Item 1.01. Entry into a Material Definitive Agreement.
On November 21, 2022, Norfolk Southern Railway Company ("NSR"), a wholly owned
subsidiary of Norfolk Southern Corporation (the "Registrant"), and The
Cincinnati, New Orleans and Texas Pacific Railway Company ("CNO&TP"), a
wholly-owned subsidiary of NSR, entered into an Asset Purchase and Sale
Agreement ("Purchase Agreement") with the Board of Trustees of the Cincinnati
Southern Railway (the "Trustees") pursuant to which the Trustees agree to sell,
and NSR agrees to purchase, (i) approximately 337 miles of railway line that
extends from Cincinnati, Ohio to Chattanooga, Tennessee known as the Cincinnati
Southern Railway currently operated by CNO&TP under a lease agreement expiring
in 2026, and (ii) certain associated real and personal property for a cash
purchase price of approximately $1.62 billion, subject to certain adjustments.
Under the terms of the Purchase Agreement, the purchase price includes (i) a
non-refundable accelerated transaction fee of $4,500,000 payable upon the
execution of the Purchase Agreement and (ii) a deferred transaction fee of
$20,000,000 payable upon closing.
In addition to customary conditions common to transactions of this type, the
closing of the transactions contemplated by the Purchase Agreement is
conditioned upon (i) certain changes to Ohio state law applicable to the use of
the related sale proceeds, (ii) approval by the voters of the city of
Cincinnati, and (iii) receipt of regulatory approval from the United States
Surface Transportation Board ("STB"). NSR has agreed to make reasonable efforts,
at its own expense, to support the Ohio state law change and the Cincinnati
voter approval.
The Purchase Agreement also includes customary termination provisions, including
(i) termination at any time prior to the closing by the mutual written consent
of the parties, (ii) termination at any time after December 31, 2024, by the
mutual written consent of NSR and the Trustees, (iii) termination by NSR if the
STB takes action that NSR deems unsatisfactory, and (iv) termination by either
party if Cincinnati voter approval is not obtained on or before the later of
June 30, 2025 and the calendar day following the date on which polls are open
for the 2025 Cincinnati primary election.
The foregoing description of the Purchase Agreement does not purport to be
complete and is qualified in its entirety by reference to the copy of the
Purchase Agreement attached hereto as Exhibit 2.1 and incorporated herein by
reference.
Item 5.02. Departure of Directors or Certain Officers; Election of Directors;
Appointment of Certain Officers; Compensatory Arrangements of Certain Officers.
On November 17, 2022, the Compensation Committee of Board of Directors of the
Registrant approved changes to the Registrant's Executive Severance Plan (the
"Severance Plan") as part of its annual review of such document.
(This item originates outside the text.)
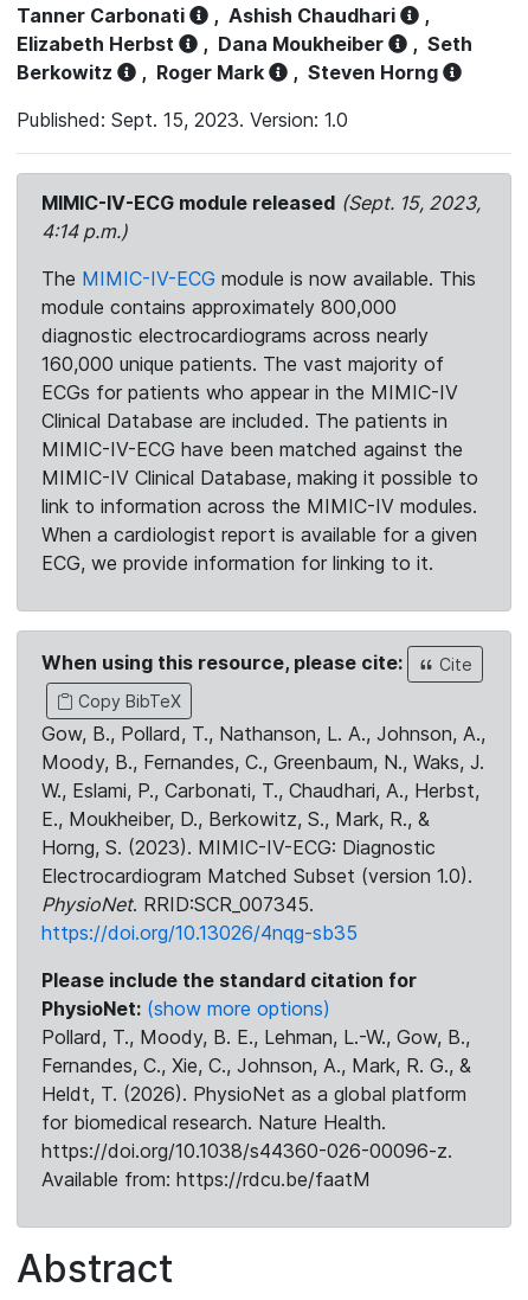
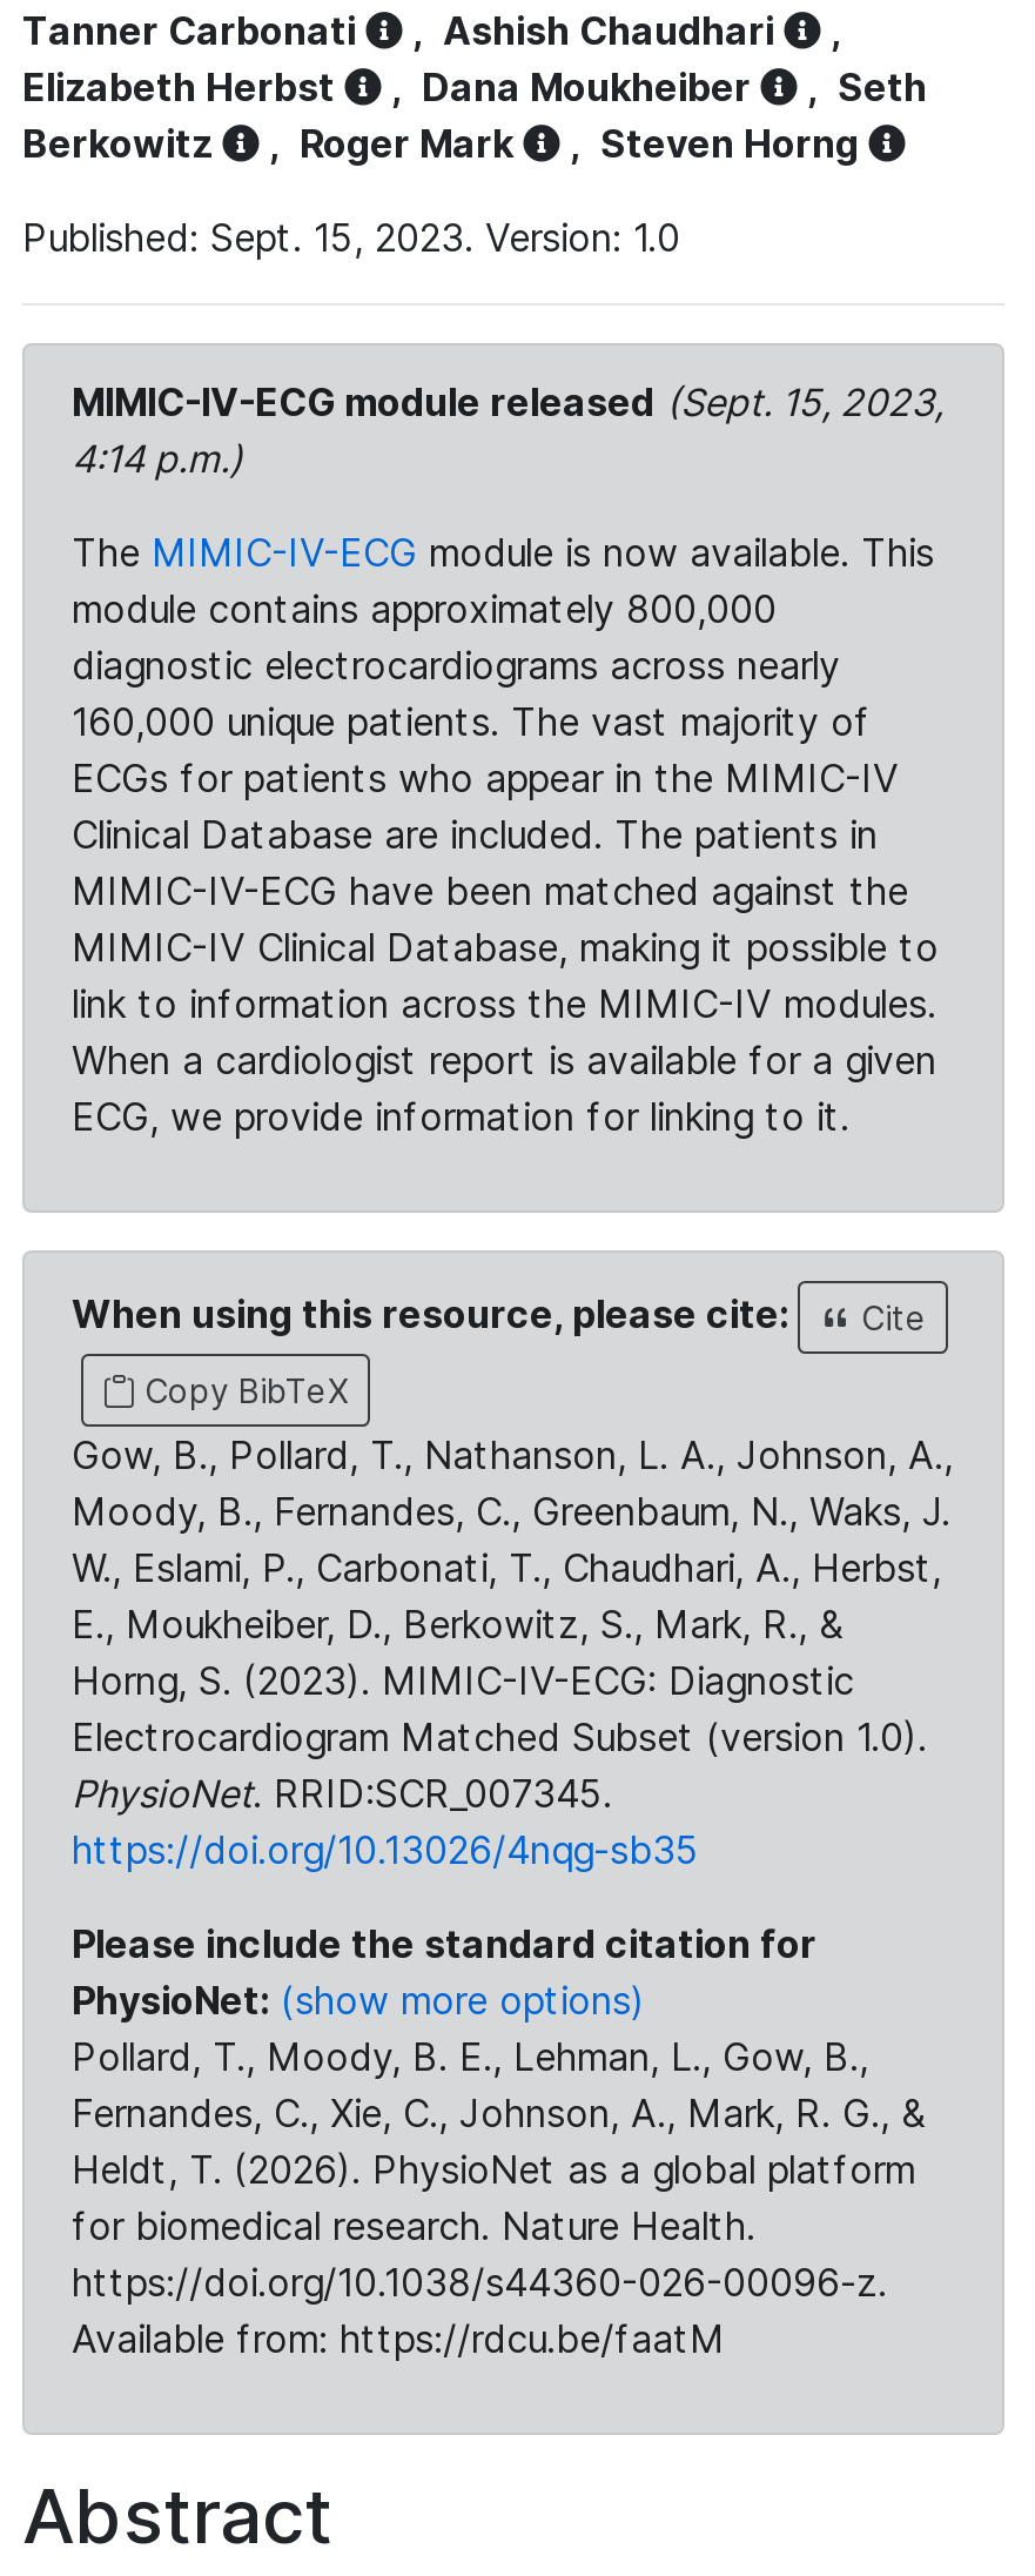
[41,1025,470,1049] Pollard, T., Moody, B. E., Lehman, L.-W., Gow, B., -> [72,2033,868,2080] Pollard, T., Moody, B. E., Lehman, L., Gow, B.,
The Severance
Plan was revised to clarify that employees above the level of Executive Vice
President are covered under the terms of such plan, including the Registrant's
Chief Executive Officer (who was not previously subject to any such plan).
Pursuant to the Severance Plan, the Registrant's Chief Executive Officer,
Executive Vice Presidents, and other participating officers are entitled to
specific severance payments and benefits following the triggering events set
forth therein.
The description of the Severance Plan above is qualified in its entirety by
reference to the copy of the Severance Plan attached hereto as Exhibit 10.1 and
incorporated herein by reference.
Item 7.01. Regulation FD Disclosure.
On November 21, 2022, the Registrant issued a press release announcing the
execution of the Purchase Agreement. A copy of the release is furnished herewith
as Exhibit 99.1.
Item 9.01. Financial Statements and Exhibits.
(d) Exhibits
The following exhibits are filed as part of this Current Report on Form 8-K:
Exhibit
Number Description
2.1* Asset Purchase and Sale Agreement dated November 21, 2022, by and
among the Registrant as purchaser, the Cincinnati, New Orleans and
Texas Pacific Railway Company, and the Board of Trustees of the
Cincinnati Southern Railway as the seller.
10.1 Norfolk Southern Executive Severance Plan.
99.1 Press Release Dated November 21, 2022.
104 Cover Page Interactive Data File (embedded within the Inline XBRL
document).
* The Registrant will furnish supplementally to the SEC upon request a
copy of any omitted exhibit or schedule.